Pettit G R, Rhodes M R, Herald D L, Chaplin D J, Stratford M R, Hamel E, Pettit R K, Chapuis J C, Oliva D
Cancer Research Institute, Arizona State University, Tempe 85287-2494, USA.
Anticancer Drug Des. 1998 Dec;13(8):981-93.

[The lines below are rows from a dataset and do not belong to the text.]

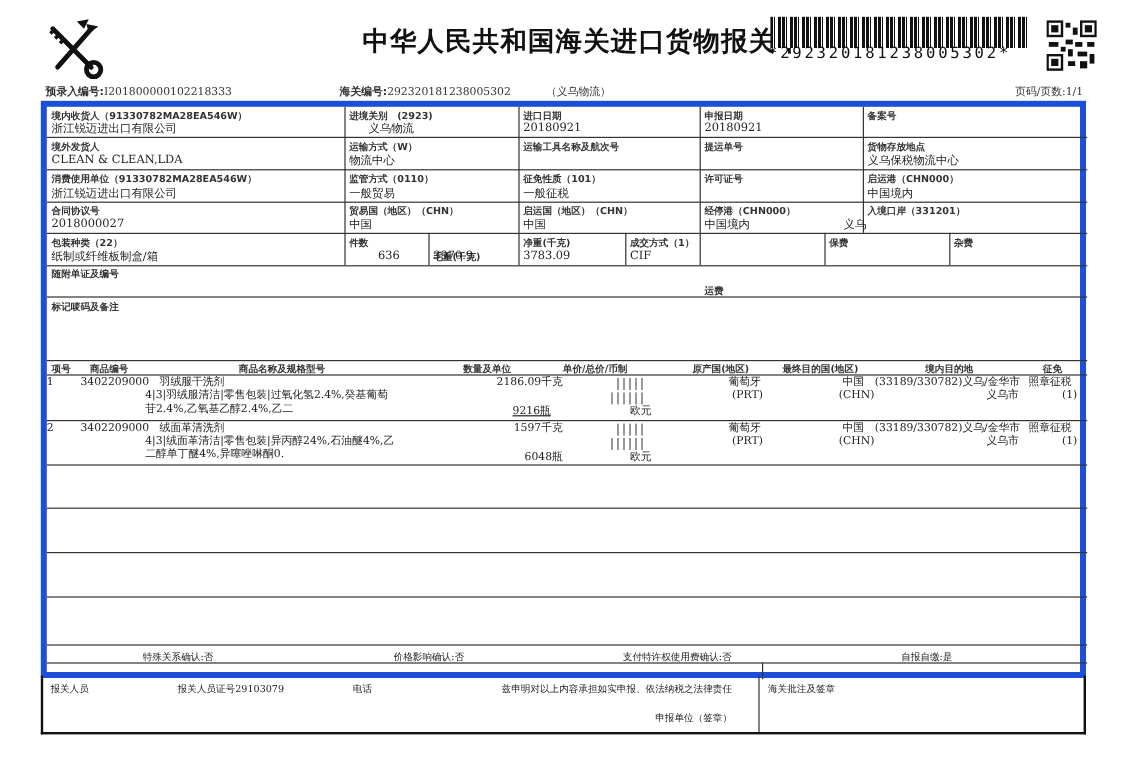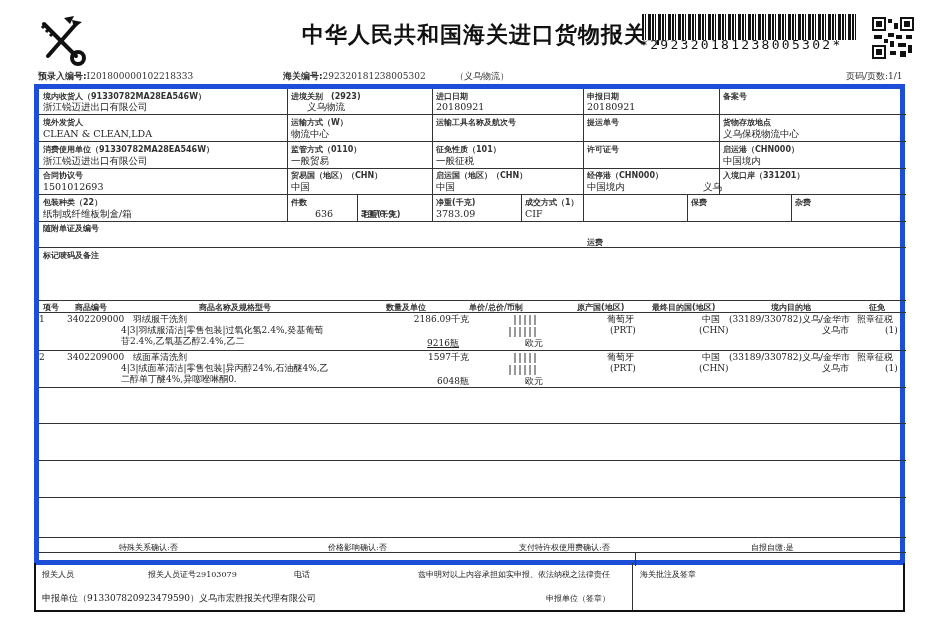--- a/index.html
+++ b/index.html
@@ -148,7 +148,7 @@
   <div class="val" style="left:684px;top:66px;">中国境内</div>
 
   <div class="lbl" style="left:4px;top:81px;">合同协议号</div>
-  <div class="val" style="left:4px;top:92px;">1501012693</div>
+  <div class="val" style="left:4px;top:92px;">2018000027</div>
   <div class="lbl" style="left:252px;top:81px;">贸易国（地区）（CHN）</div>
   <div class="val" style="left:252px;top:92px;">中国</div>
   <div class="lbl" style="left:397px;top:81px;">启运国（地区）（CHN）</div>

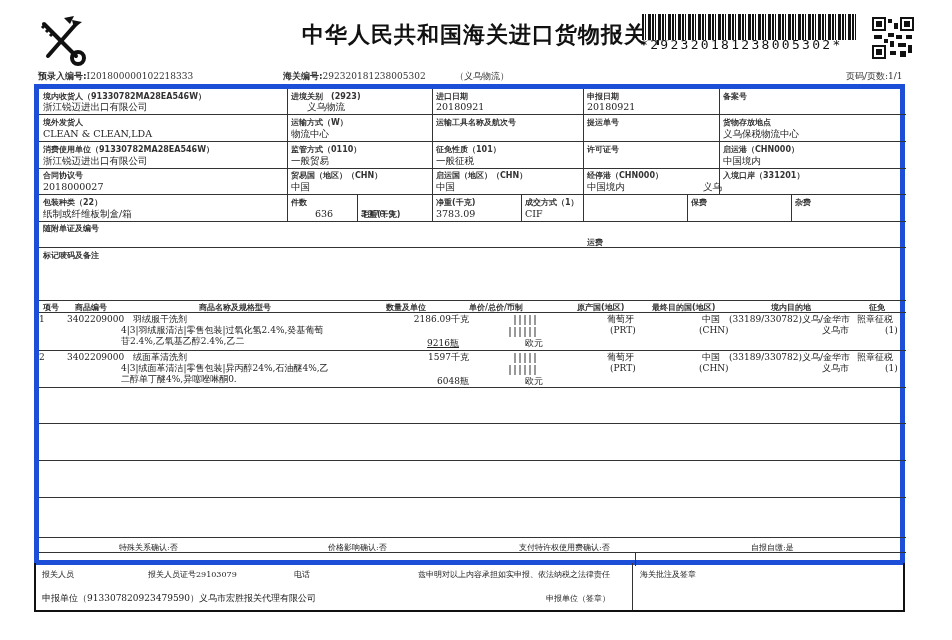--- a/index.html
+++ b/index.html
@@ -241,7 +241,6 @@
   <div class="cell small" style="left:258px;top:6px;">电话</div>
   <div class="cell small" style="left:382px;top:6px;">兹申明对以上内容承担如实申报、依法纳税之法律责任</div>
   <div class="cell small" style="left:604px;top:6px;">海关批注及签章</div>
-  <div class="cell" style="left:6px;top:30px;">申报单位（913307820923479590）义乌市宏胜报关代理有限公司</div>
   <div class="cell small" style="left:510px;top:30px;">申报单位（签章）</div>
 </div>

The (E)-stilbene isomer (2a) of the (Z)-combretastatin A-4 prodrug (1b) was efficiently prepared from (E)-combretastatin A-4 by a reaction sequence employing phosphorylation (dibenzyl chlorophosphite), cleavage (trimethyliodosilane) of the benzyl ester and reaction of the resulting phosphoric acid with sodium methoxide. The sodium phosphate product (2c) was also found to be an important side-product, presumably from iodine-catalyzed isomerization, when the analogous synthetic route was used to obtain the combretastatin A-4 prodrug (1b). The phosphoric acid precursor of prodrug 1b derived from (Z)-combretastatin A-4 (1a) was converted into a series of metal cation and ammonium cation salts to evaluate effects on human cancer cell growth, antimicrobial activities and solubility behavior.
通过采用磷酸化(二苄基亚磷酸氯)、苄酯裂解(三甲基碘硅烷)以及所得磷酸与甲醇钠反应的反应序列,由(E)-康普他汀A-4高效制备了(Z)-康普他汀A-4前药(1b)的(E)-二苯乙烯异构体(2a)。当使用类似的合成路线获得康普他汀A-4前药(1b)时,还发现磷酸钠产物(2c)是一种重要的副产物,可能来自碘催化的异构化。源自(Z)-康普他汀A-4(1a)的前药1b的磷酸前体被转化为一系列金属阳离子和铵阳离子盐,以评估其对人癌细胞生长、抗菌活性和溶解性的影响。